METHODS
The study was conducted as a single-centre, cross-sectional, observational study in the paediatric oncology day care unit of a tertiary care hospital in India from November 2019 to May 2021. A sample size of 100 patients was targeted based on published literature [4]. Ethical approval was obtained from the Institutional Ethics Committee (IEC) with the IEC number IEC/381/19, and written informed consent and assent were obtained from all participants before enrolling them in the study.

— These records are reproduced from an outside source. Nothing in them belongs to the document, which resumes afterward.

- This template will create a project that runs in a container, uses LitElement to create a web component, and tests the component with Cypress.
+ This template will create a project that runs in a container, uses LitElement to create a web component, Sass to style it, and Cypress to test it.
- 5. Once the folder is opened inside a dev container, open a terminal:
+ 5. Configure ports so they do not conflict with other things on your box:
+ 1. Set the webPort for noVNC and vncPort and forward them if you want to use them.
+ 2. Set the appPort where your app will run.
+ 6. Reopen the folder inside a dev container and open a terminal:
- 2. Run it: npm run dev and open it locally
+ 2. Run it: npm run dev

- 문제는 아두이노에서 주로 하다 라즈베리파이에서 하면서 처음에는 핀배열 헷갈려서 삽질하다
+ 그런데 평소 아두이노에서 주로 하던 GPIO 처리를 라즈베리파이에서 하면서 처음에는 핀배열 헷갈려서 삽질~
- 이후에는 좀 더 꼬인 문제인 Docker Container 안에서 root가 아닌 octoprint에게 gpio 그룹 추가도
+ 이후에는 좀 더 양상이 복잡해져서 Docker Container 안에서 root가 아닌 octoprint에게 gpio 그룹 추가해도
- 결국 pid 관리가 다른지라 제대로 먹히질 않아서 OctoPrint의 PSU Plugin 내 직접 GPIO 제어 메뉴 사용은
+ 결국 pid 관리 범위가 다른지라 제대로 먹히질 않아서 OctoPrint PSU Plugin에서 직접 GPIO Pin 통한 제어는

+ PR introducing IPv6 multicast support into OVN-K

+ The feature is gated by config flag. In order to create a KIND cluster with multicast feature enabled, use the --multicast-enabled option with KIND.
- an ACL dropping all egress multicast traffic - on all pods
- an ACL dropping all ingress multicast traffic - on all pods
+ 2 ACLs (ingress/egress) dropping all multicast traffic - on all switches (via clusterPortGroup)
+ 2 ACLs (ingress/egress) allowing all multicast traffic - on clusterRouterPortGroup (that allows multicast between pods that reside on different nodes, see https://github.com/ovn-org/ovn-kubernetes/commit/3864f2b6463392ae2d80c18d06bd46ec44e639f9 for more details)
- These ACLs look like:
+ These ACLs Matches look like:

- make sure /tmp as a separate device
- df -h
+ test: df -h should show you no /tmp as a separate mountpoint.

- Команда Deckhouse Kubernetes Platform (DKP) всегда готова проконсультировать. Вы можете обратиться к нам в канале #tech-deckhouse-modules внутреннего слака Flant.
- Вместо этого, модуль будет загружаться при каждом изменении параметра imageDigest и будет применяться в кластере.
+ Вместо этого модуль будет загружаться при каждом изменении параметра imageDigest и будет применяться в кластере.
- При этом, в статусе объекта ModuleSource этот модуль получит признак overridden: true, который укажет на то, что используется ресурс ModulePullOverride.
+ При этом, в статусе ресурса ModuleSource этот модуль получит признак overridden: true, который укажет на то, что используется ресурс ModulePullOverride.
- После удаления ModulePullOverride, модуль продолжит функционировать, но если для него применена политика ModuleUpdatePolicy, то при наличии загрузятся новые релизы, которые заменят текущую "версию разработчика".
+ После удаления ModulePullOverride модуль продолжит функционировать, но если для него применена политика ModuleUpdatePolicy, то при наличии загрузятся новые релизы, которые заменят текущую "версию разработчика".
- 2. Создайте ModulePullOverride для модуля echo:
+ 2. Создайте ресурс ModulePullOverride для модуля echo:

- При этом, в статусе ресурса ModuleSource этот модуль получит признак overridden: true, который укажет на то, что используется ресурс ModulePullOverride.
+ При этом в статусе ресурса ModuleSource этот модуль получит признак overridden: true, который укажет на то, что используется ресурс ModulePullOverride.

The study included paediatric cancer patients (less than 18 years of age) who were scheduled to receive parenteral chemotherapy drugs. Patients whose chemotherapy details were recorded once were excluded from the study. The details were recorded based on the information obtained from the patient and their medical record. The information recorded included the chemotherapy drug, dose (mg/m2), total calculated dose, formulation details, actual drug consumed (mg), drug wasted (mg), the total cost of the drug (INR), cost of the wasted drug (INR), and measures taken to reduce drug wastage (if any), such as rounding off the dose or sharing of the vial. All this information was recorded on a case record form. The cost of one unit was obtained from the hospital pharmacy, outside pharmacies, or NGOs. If provided by NGOs, the retail price for that brand was noted by the pharmacy, and an expense assessment was
conducted.
Our independent analysis of drug wastage included the following scenarios: 1) Calculation of the unused dose by subtracting the prescribed dose from the total amount of drug in the vial in mg; 2) Estimation of the total cost of the drug in INR and the cost of the wasted drug; 3) Determination of the frequency of sharing vial or rounding off dose if applicable.
We also estimated whether the prescribed doses for different chemotherapy drugs matched the vial size availability at our hospital pharmacy and outside pharmacies as per CIMS 2022.
Statistical analysis : All collected data was entered into Microsoft Excel 2016. Continuous variables were expressed as mean ± standard deviation (SD), and categorical variables were expressed as percentages and frequency. The percentage of drug wastage was determined at a 95% confidence interval.
RESULTS
Our analysis included 100 patients who received 140 parenteral chemotherapy drug administrations of 22 different drugs. The mean (±SD) age of patients was 6.67 (±3.63) years, with a male predominance of 67 (67%) compared to females, who were 33 (33%).
Hematological malignancies were observed in 89% of our study population (n=100) compared to solid tumors, which were observed in 11% (Table 1 ).